A Bolivian journalist was sentenced to two-and-a-half years in prison for defamation stemming from a article that linked a lawyer linked with corruption, reported the newspaper La Razón. This is the first criminal sentence against a reporter in Bolivia since 1997, added the news agency EFE.
In yet another case of judicial censorship in Brazil, an injunction is preventing a journalist from criticizing the administration of the governor of the state of Mato Grosso, Silval Barbosa (PSDB), reported the news site Repórter MT.
A Brazilian court in São Paulo ordered the company responsible for the news site 24HorasNews to pay roughly $28,400 in damages to the newspaper company Folha da Manhã, which publishes Folha de São Paulo, for violating authorship rights, reported the site Prosa e Política.

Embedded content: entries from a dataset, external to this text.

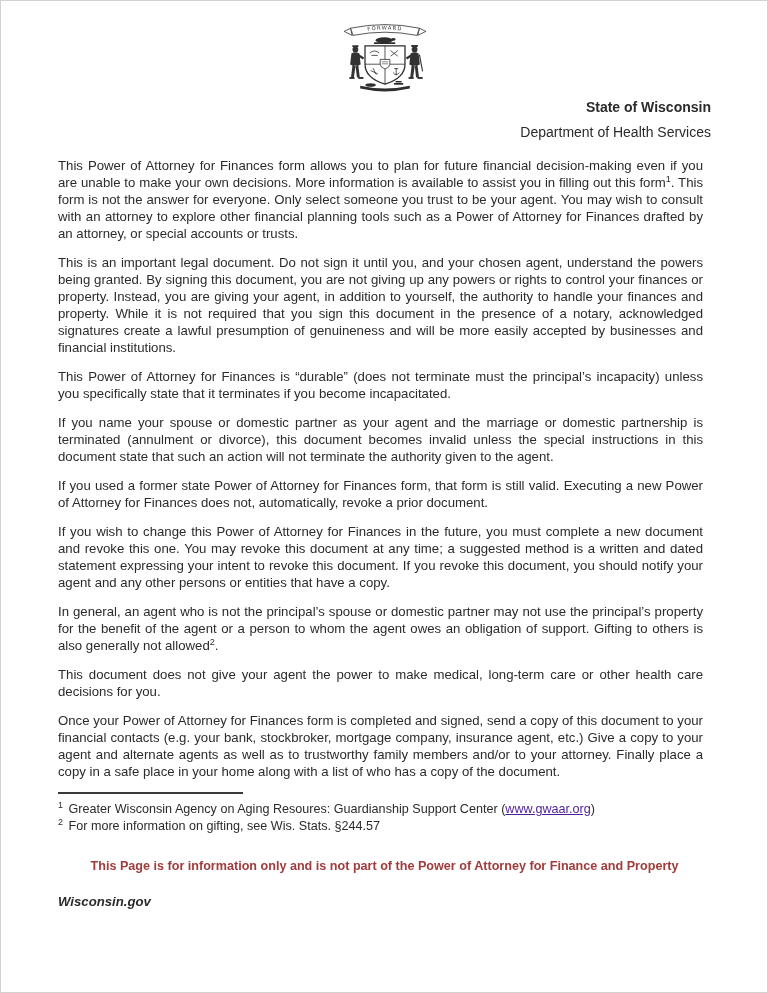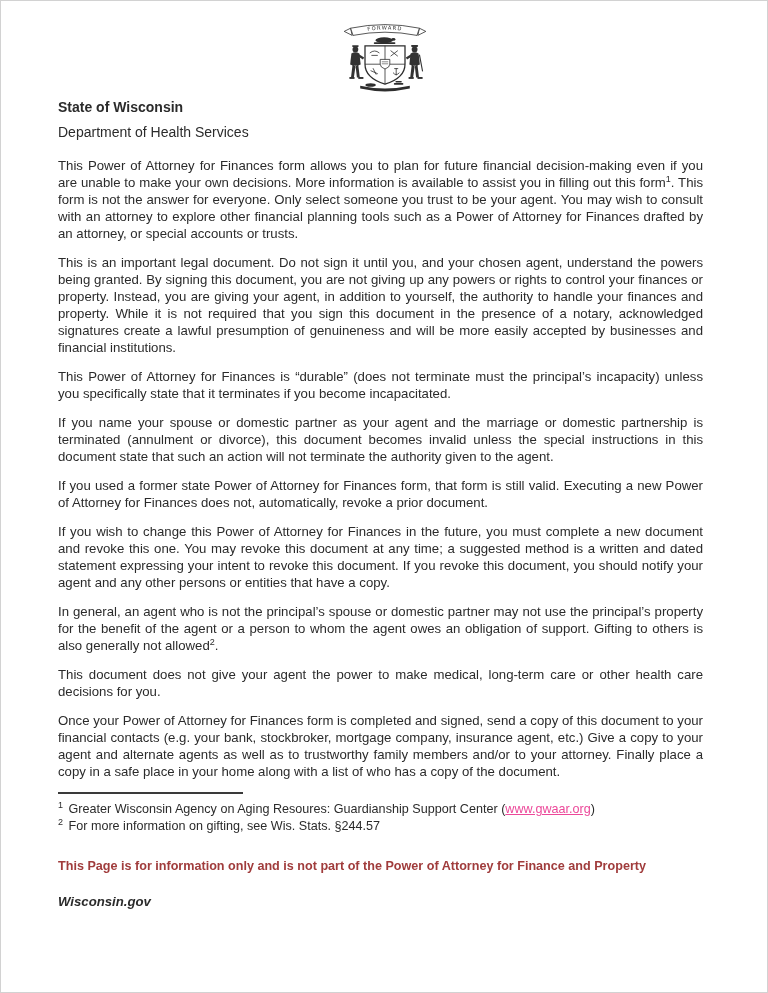"State of Wisconsin" header { text-align: left -> right }
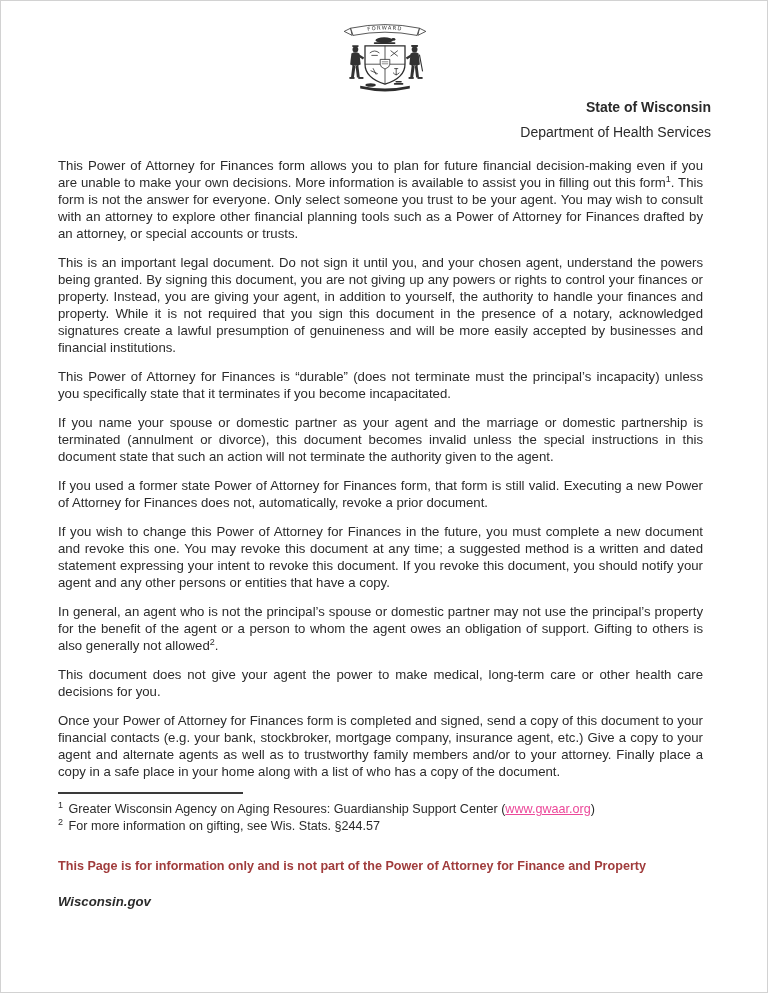"www.gwaar.org" a.link { color: #ec4899 -> #4c1d95 }
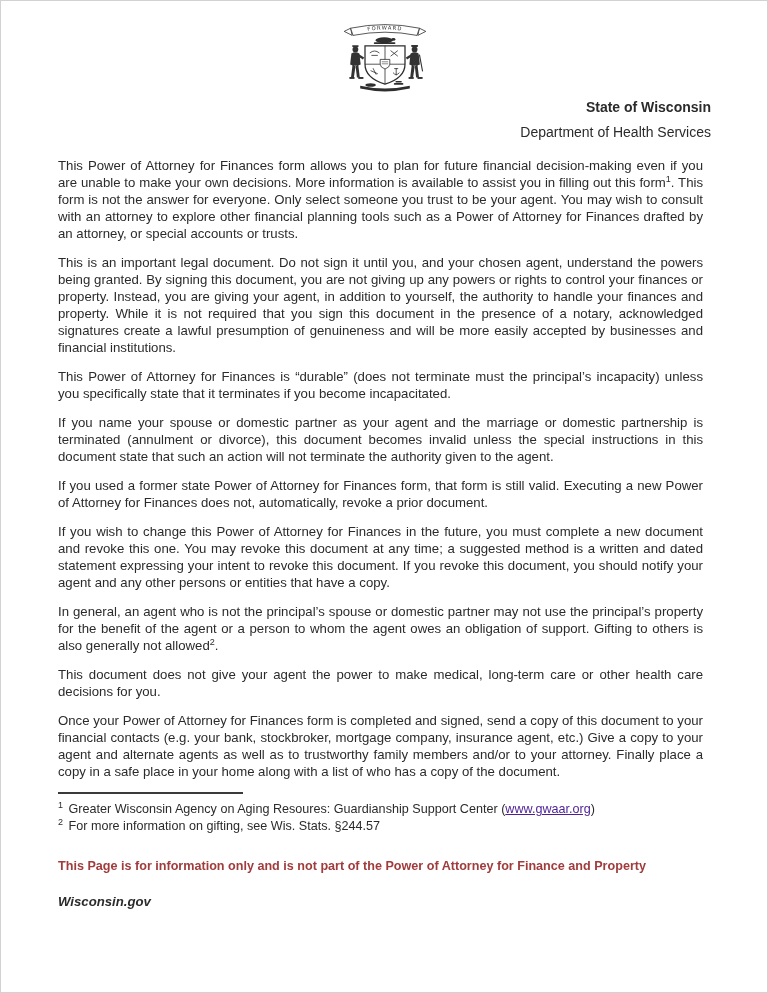"This Page is for information" .notice { text-align: left -> center }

A judge in Honduras refused entry to a television reporter wanting to attend the court hearing for a lawsuit that he himself had filed against a Catholic leader who assaulted him, reported the organization C-Libre.
On Thursday, March 1, a São Paulo court ruled that the newspaper publishing company Folha de Manhã does not have to pay damages to the Universal Church of God's Kingdom, reported the newspaper O Globo. Folha de Manhã publishes the newspaper Folha de São Paulo.
After being offered asylum in Panama to avoid a $40 million libel lawsuit and three years in prison, one of the owners of the Ecuadoran newspaper El Universo, Carlos Pérez Barriga, arrived in Panama on Saturday, March 3, and met with the country's chancellor, Roberto Henríquez, reported the news agency Ansa Latina. Pérez had sought refuge in the Panamanian embassy in Quito, Ecuador, on Feb. 16.
An ex-attorney general sued a Mexican journalist and publishing house for libel over passages published in the book "Los Señores del Narco," or "The Drug Lords," reported Radio Formula.
The regional court in Cundinamarca, Colombia, upheld a criminal libel sentence against a Colombian journalist on Wednesday, Feb. 29, for publishing an editorial criticizing former governor and senator María Leonor Serrano de Camargo, reported the Press Freedom Foundation (FLIP in Spanish).
The Florida city of Lauderdale Lakes has sent local blogger Chaz Stevens a "cease-and-desist" legal notice, saying the city will sue for civil damages if the blogger continues his "repeated false allegations, threats, attempted extortion, slander, libel, defamation, and invasion of privacy," reported the Broward-Palm Beach New Times.
After international outcry, on Monday, Feb. 27, Ecuadoran president Rafael Correa announced his decision to pardon journalists in the $40 million libel suit against the newspaper El Universo, its three owners and a former newspaper columnist, who were facing three years in prison. The president also dismissed the fine against the authors of a book detailing the president's alleged acts of nepotism, reported the Associated Press.
On Friday, Feb. 17, a Venezuelan court began hearing the appeal of Globovisión to overturn a $2.1 million fine, according to the newspaper El Diario. The Globovisión television news agency has been critical of Hugo Chavez's government, and the fine was levied against the station in October of 2011 for its reporting.
After the Colombian Association of Newspaper Editors and Media (Andiarios) decided to run the opinion column that prompted the libel lawsuit by Ecuadorian President Rafael Correa, newspapers all over Latin America decided to follow suit on Thursday, Feb. 23, reported the Ecuadorian newspaper El Universo, the daily being sued by Correa.